According to the television and the internet this is news. Yet this is not news. Dr. Anthony Fauci’s message has appeared many times over before. But I think we have a problem with learning it. In fact, our problem with learning the message was identified in the same reports that gave us the message in the first place.

A few years ago

Walter Reed National Military Medical Center was facing a really weird crisis. It was, and still is to this day, one of the most renowned medical centers in the US, located just north of Washington DC in Bethesda, Maryland. Operation Iraqi Freedom had been going on for longer than expected. At that time, Walter Reed had to deal with a bacterium it had never seen before.

Soldiers returning from Iraq were infected with Acinetobacter baumanii. It was an entirely new, and was resistant to nearly every drug thrown at it. Just under 10% of medical staff returning from Iraq were testing positive. Shortly thereafter the bacteria was found in 3 surrounding hospitals.

Walter Reed had 2 major courses of action. The first: isolate all returning people from Iraq upon their arrival and screen them. Screening was critical. The second: Walter Reed revamped its efforts to make sure that all medical personnel were adequately washing their hands.

The CDC was able to create a 3-step method of controlling the bacteria following an investigation.

Step 1) Active surveillance of groin, axillary, and/or wound cultures for all patients;

Step 2) Use of personal protective equipment as precautions with infected patients;

Step 3) Increased availability of alcohol-based hand rubs.

Meanwhile in Iraq

It was 2004, and already Army Major, Dr. Mark Taylor was on his second deployment. He was a surgeon in Operation Iraqi Freedom and was stationed in Fallujah as part of the 782nd Main Support Battalion. In 1991 he received his pharmaceutical degree from UC-San Fransisco, and his medical degree from George Washington Medical School in 1995.

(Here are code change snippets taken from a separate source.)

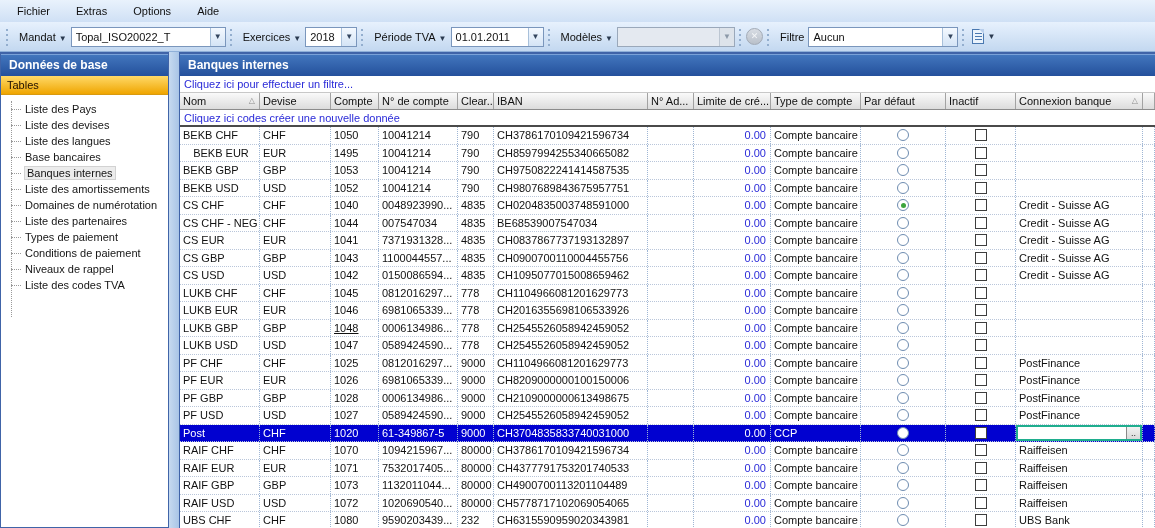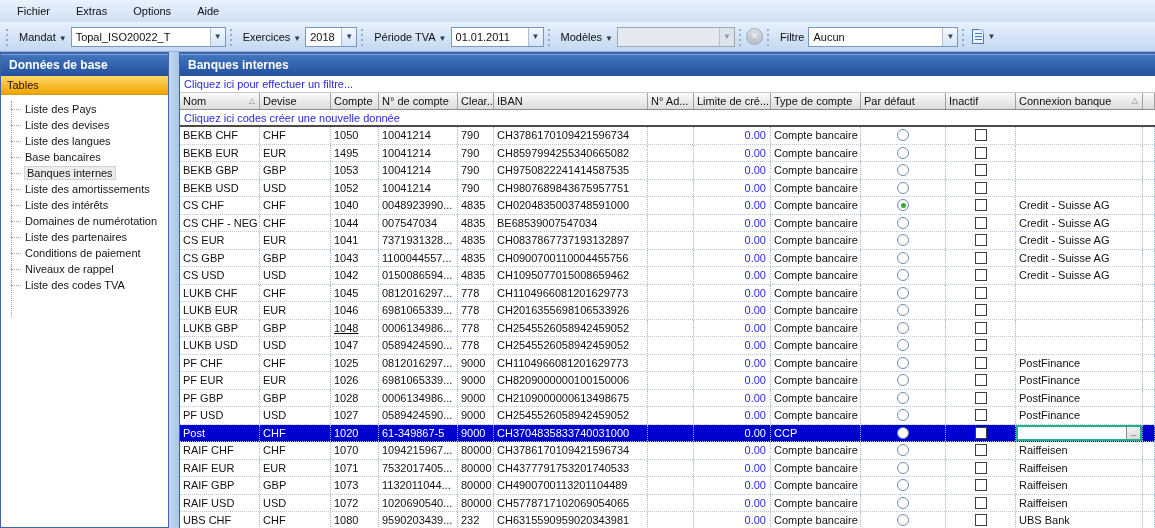"BEKB EUR" div.cell { text-align: none -> center }
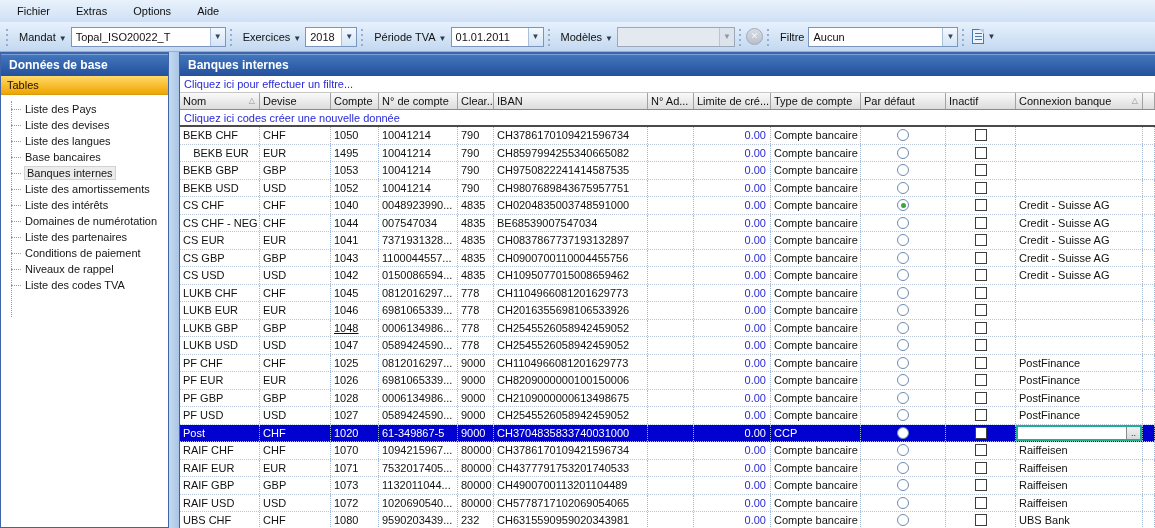"Liste des intérêts" div.tree-item { html: <div><span>Liste des intérêts</span></div> -> none }
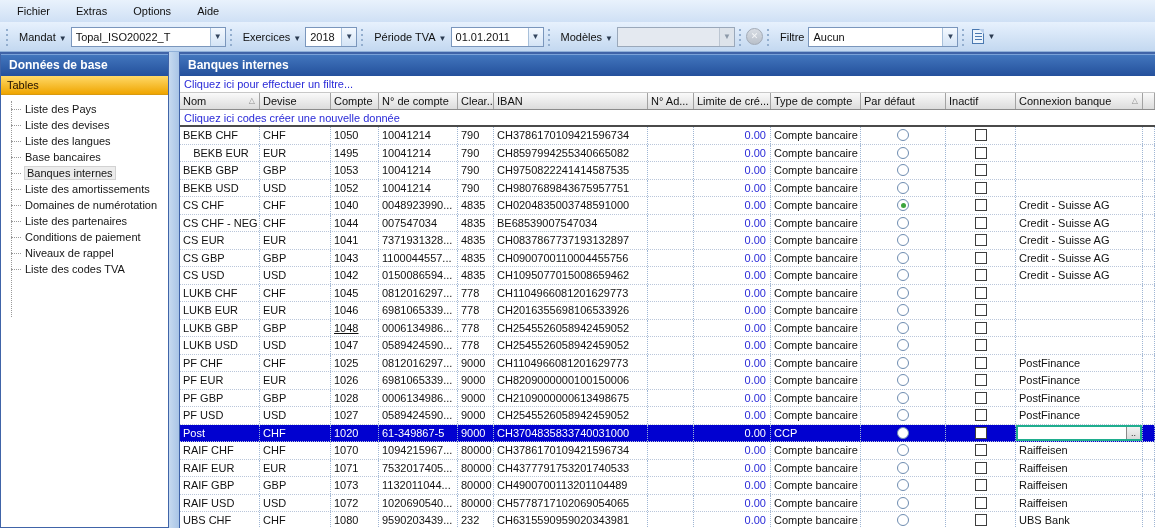"Types de paiement" div.tree-item { html: none -> <div><span>Types de paiement</span></div> }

The war was starting to change and this made his job harder. The US Army had secured Fallujah and a number of other locations in Iraq. Before the fight had been short, intense battles. Mark Taylor mostly worked out of a mobile, emergency medical tent. Now the Army were building garrisons as the fighting became more of a war of attrition. Mark Taylor began working out of a building.

Buildings transformed into hospitals and immediately had a lot of work to do. Not just soldiers, but civilians started to flood the hospital beds. The hardest part was pediatrics. Mark Taylor was expecting soldiers, and did not anticipate treating children. US medical staff all over Iraq did not have the right personnel, nor the right equipment.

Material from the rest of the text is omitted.